[R&D] Adaptative batch size on Preload #6396

MathieuLamiot · 2024-01-18T17:20:55Z

Context
It seems Preload can generate a lot of pressure on a server if the pages of the website are slow to open. A way to adapt to this would be to measure how long a request takes, and adapt batch size based on this.

What to do
This branch is a quick&dirty example of how this could be implemented: https://github.com/wp-media/wp-rocket/tree/prototype/preload-adaptative-batch
The idea is partially described here, but has evolved a bit to base the batch size on the measurement of a preload request, by making one request blocking from time to time.

A developer from the plugin team needs to go spend some time on this branch to make it work (maybe it is not, I just wrote the code to lay the idea down), production ready, and play with it to see how it behaves, possibly with logs.
We have the gamma.rocketlabs.ovh website that suffers from CPU issues when doing a full cache clear to trigger the preload. It would be a good place to test it. See here.

Warning
This branch would need #6394
Otherwise, we don't have control to prevent flooding the AS queue and the number of job in-progress could increase too quickly.
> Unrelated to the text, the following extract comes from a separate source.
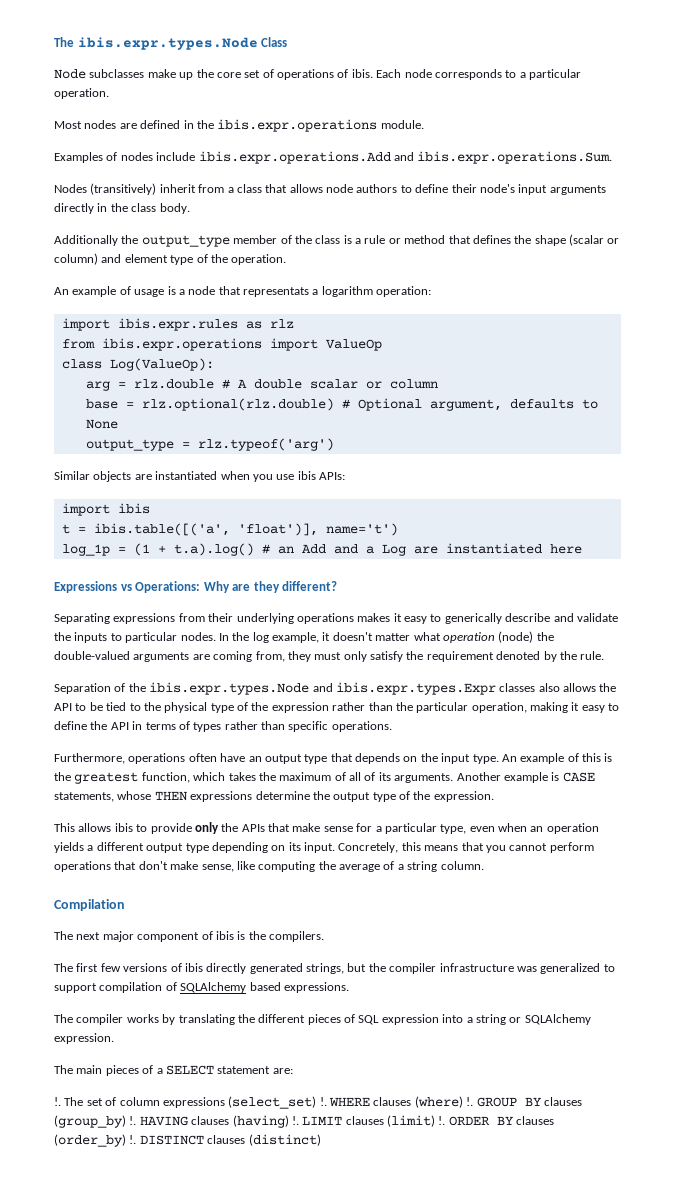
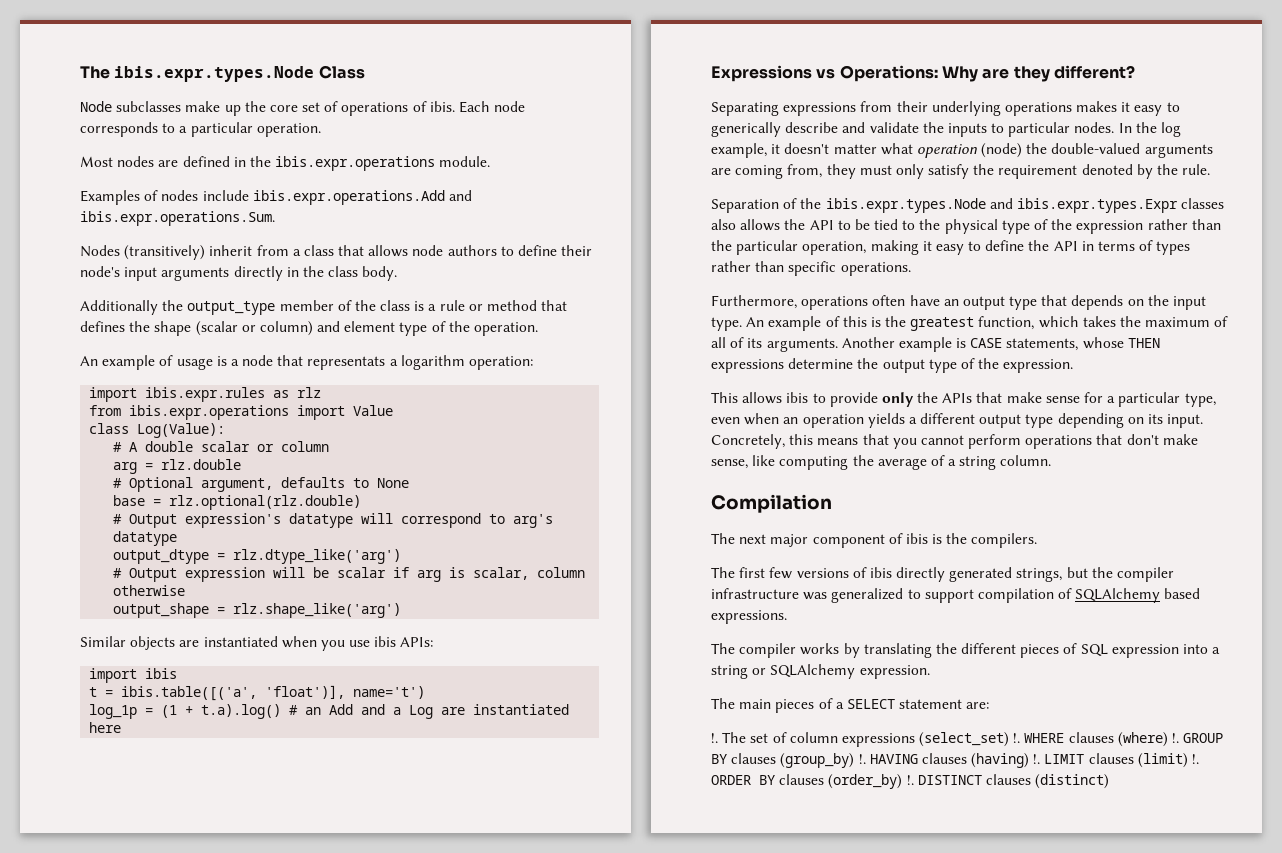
[325,339,382,351] [61,358,214,371] [85,379,214,391] ValueOp // class Log(ValueOp): // arg = rlz.double -> [353,405,394,416] [89,423,226,438] Value // class Log(Value): //
[85,398,334,411] base = rlz.optional(rlz.double) -> [113,459,242,474] arg = rlz.double //
[85,438,334,451] output_type = rlz.typeof('arg') -> [113,495,362,510] [113,513,554,528] [113,531,178,546] [113,549,402,564] [113,567,586,582] [113,585,186,596] [113,603,402,618] base = rlz.optional(rlz.double) // # Output expression's datatype will correspond to arg's datatype // output_dtype = rlz.dtype_like('arg') // # Output expression will be scalar if arg is scalar, column otherwise // output_shape = rlz.shape_like('arg')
Khadreal · 2024-01-26T11:25:34Z

Improved the batch size work a bit from what @MathieuLamiot did, added transient for all requests and then used the value to determine the max and min size of the next batch requests.

MathieuLamiot · 2024-01-26T16:00:55Z

Thanks @Khadreal 🙏
I am not sure what would be the expected behavior for rocket_preload_previous_request_durations values 🤔 If I understand correctly:

every ~5 minutes, we'll check the duration of one request (behavior I introduced)
we will add this duration to rocket_preload_previous_request_durations (behavior you introduced)
we will use rocket_preload_previous_request_durations to define the preload batch size.

It seems to me that, with the current code, rocket_preload_previous_request_durations starts at 0 and will increase without upper limit every 5 minutes, so every 5 minutes, we will reduce the speed of preload. You might be missing a "rolling average" mechanism? Or am I missing something?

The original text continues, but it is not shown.